A spokesperson for the NSO said in a statement to the Guardian: “The company [has] never done business with this company. We are not aware of any DoJ investigation. Additionally, NSO does not use cash as a method of payment. Any other suggestion demonstrates a profound lack of understanding of our business. »
Hulio did not respond to a request for comment.
Miller has since left Mobileum and is represented by attorney John Tye at Whistleblower Aid.
Miller currently works as a mobile security researcher at the Citizen Lab at the University of Toronto. He filed his whistleblower complaint with authorities at the DoJ, Securities and Exchange Commission, and Federal Communications Commission in June 2021. He then shared his account with Lieu in December 2021.
There is no evidence that Mobileum ever participated in another meeting with NSO or gave the company access to mobile networks.
Eran Gorev, who at the time was a managing partner at Francisco Partners, a US-based investment firm that had an interest in NSO in August 2017, and is listed in Miller’s disclosures to authorities as having attended the meeting, said in a statement to the Guardian that he had not been involved with NSO in more than three years and had “no recollection” of ever meeting or speaking with Mobileum.
He said that if such a meeting took place, he would “absolutely never make a comment like this” and that if anyone else did, “it would clearly have been done as a joke and a colloquialism/misunderstanding cultural “.
Gorev also said that during his time “involved” with NSO, the company complied with all applicable laws with “strict oversight from the Israeli government” and instituted a business ethics committee.

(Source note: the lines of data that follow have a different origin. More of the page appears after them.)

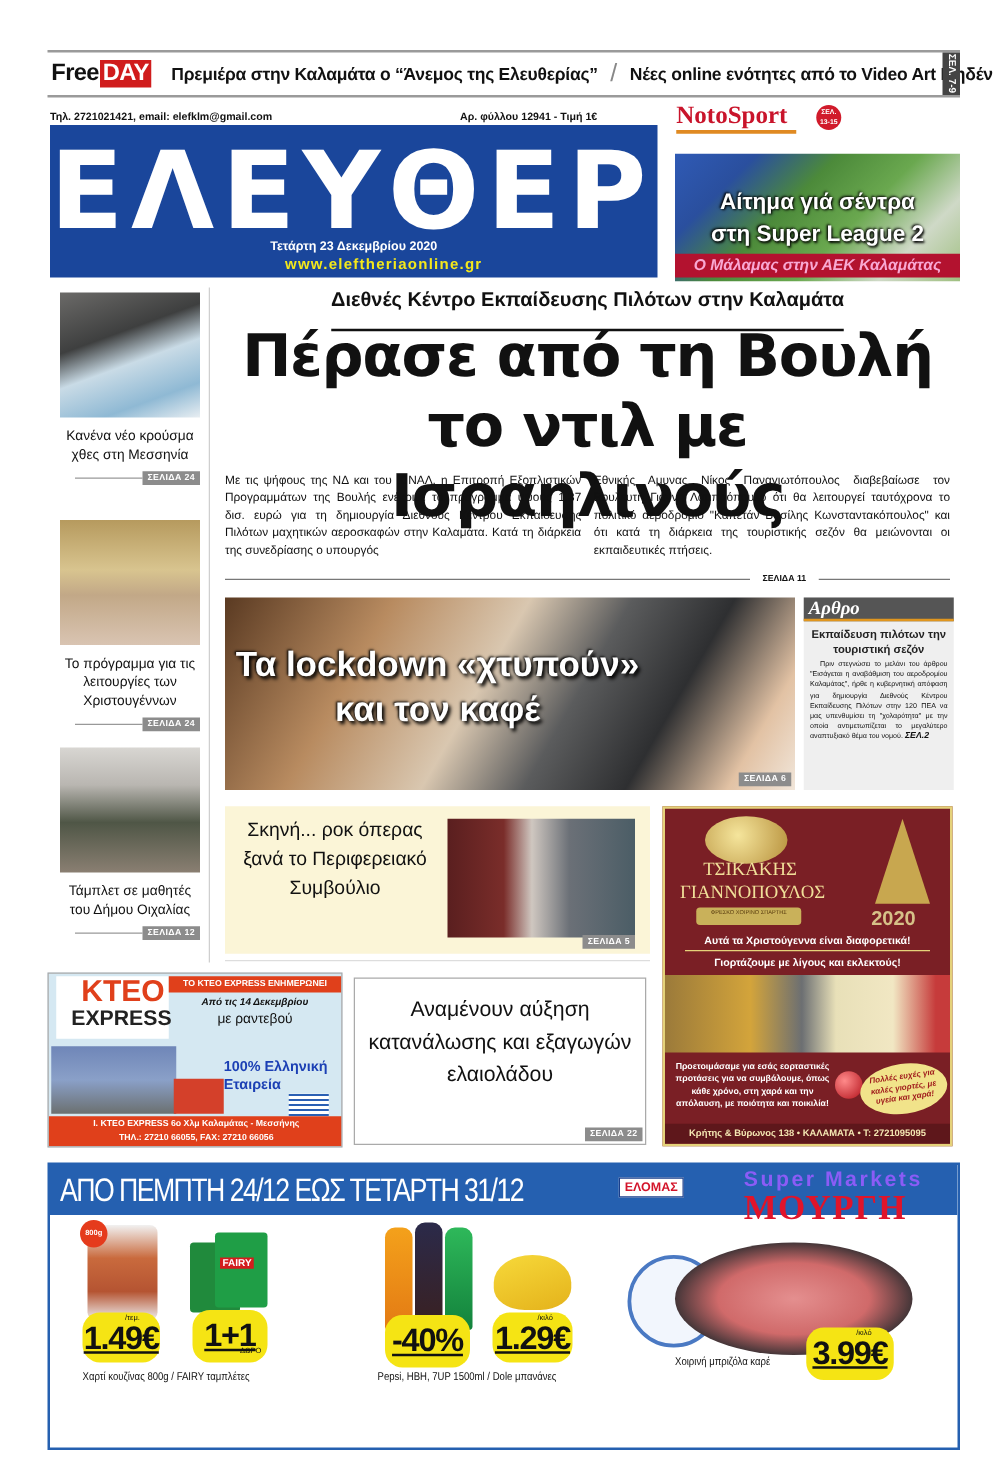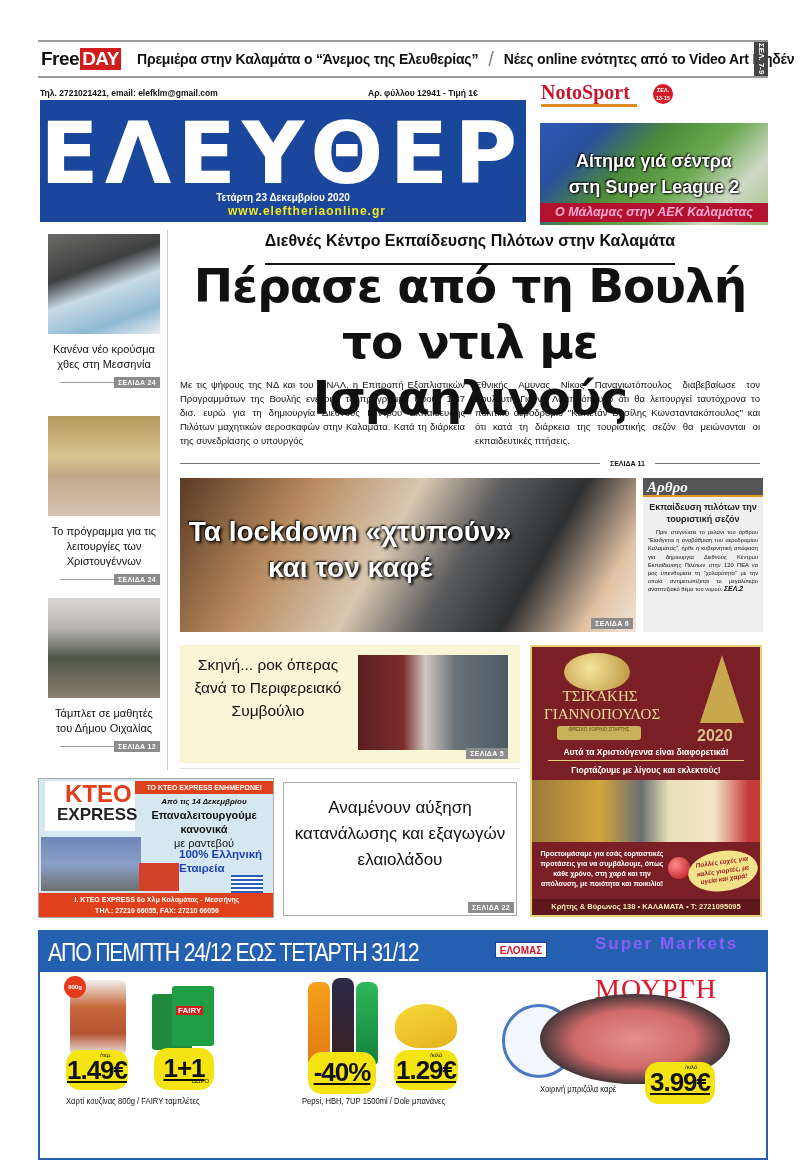--- a/index.html
+++ b/index.html
@@ -258,7 +258,7 @@
   </div>
   <div class="banner">ΤΟ ΚΤΕΟ EXPRESS ΕΝΗΜΕΡΩΝΕΙ</div>
   <div class="from">Από τις 14 Δεκεμβρίου</div>
-  <div class="big"><div>Επαναλειτουργούμε κανονικά</div><span>με ραντεβού</span></div>
+  <div class="big"><span>με ραντεβού</span></div>
   <div class="greek">100% Ελληνική Εταιρεία</div>
   <div class="flag"></div>
   <div class="foot">

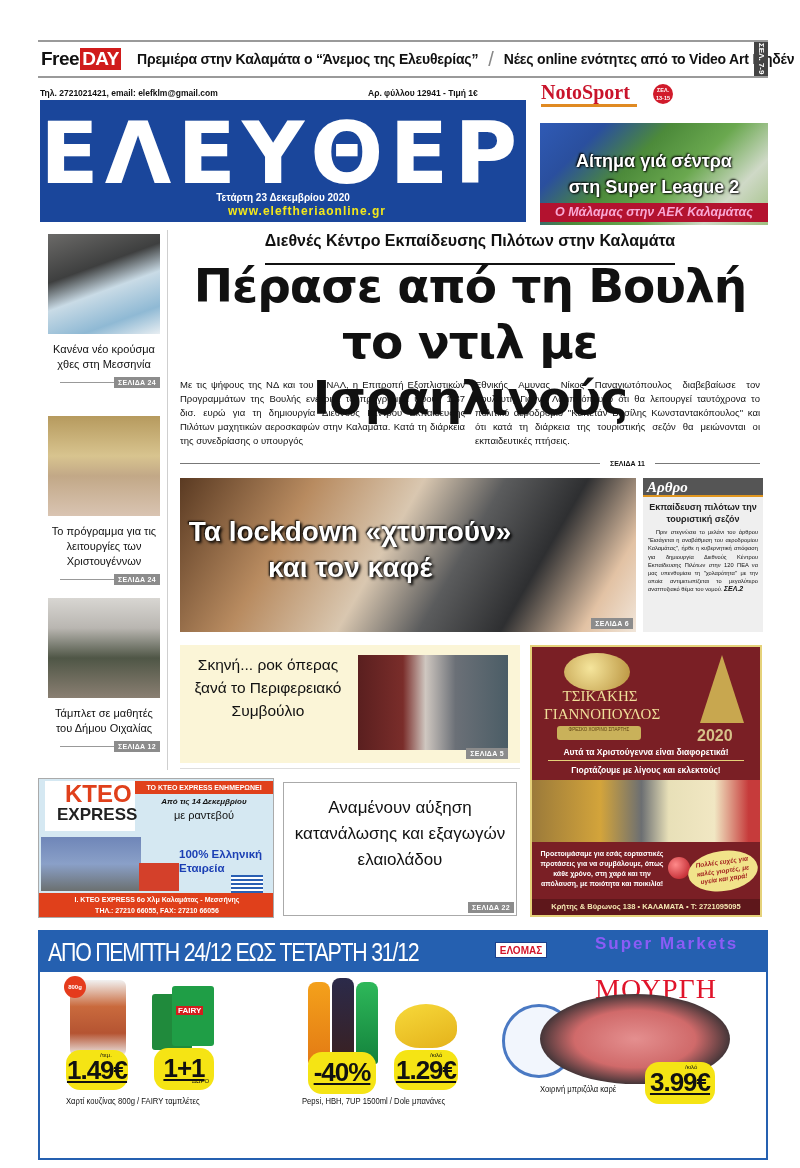--- a/index.html
+++ b/index.html
@@ -117,7 +117,7 @@
   .market .dates { position: absolute; left: 8px; top: 4px; color: #fff; font-family: "Liberation Sans", sans-serif; font-size: 26px; line-height: 32px; letter-spacing: -1.5px; transform: scaleX(0.82); transform-origin: left; }
   .market .elomas { position: absolute; left: 455px; top: 10px; width: 52px; height: 16px; background: #fff; color: #d3142a; font-weight: bold; font-size: 10px; text-align: center; line-height: 16px; border: 1px solid #1a3f8c; }
   .market .sm { position: absolute; left: 555px; top: 2px; color: #8b5cf6; font-weight: bold; font-size: 17px; letter-spacing: 2px; }
-  .market .mourgi { position: absolute; left: 555px; top: 20px; color: #e0142a; font-family: "Liberation Serif", serif; font-weight: normal; font-size: 28px; line-height: 30px; letter-spacing: 1px; margin-top: 22px; }
+  .market .mourgi { position: absolute; left: 555px; top: 20px; color: #e0142a; font-family: "Liberation Serif", serif; font-weight: bold; font-size: 28px; line-height: 30px; letter-spacing: 1px; }
   .prod { position: absolute; }
   .price { position: absolute; background: #f5e414; border-radius: 14px; color: #111; font-weight: bold; text-align: center; text-decoration: underline; }
   .price .main { font-size: 26px; line-height: 40px; letter-spacing: -1px; }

Asked about the details of the meeting, Mobileum said in a statement shared with Project Pegasus: “Mobileum does not have – and never had – any business relationship with NSO Group.”
He added, “Mobileum takes the privacy of its customers’ information very seriously and has a robust cybersecurity program in place to prevent any breaches. Mobileum does not have direct access to the customer’s network and is unable to provide any type of access, including SS7 access, to a third party.
There is no evidence that the DoJ is actively investigating Miller’s allegations.
In an interview with The Pegasus Project, Lieu, a former prosecutor, said, “This looks really dodgy and it doesn’t smell good, which is why I wanted the Department of Justice to investigate.”
NSO declined to comment on Lieu’s remark.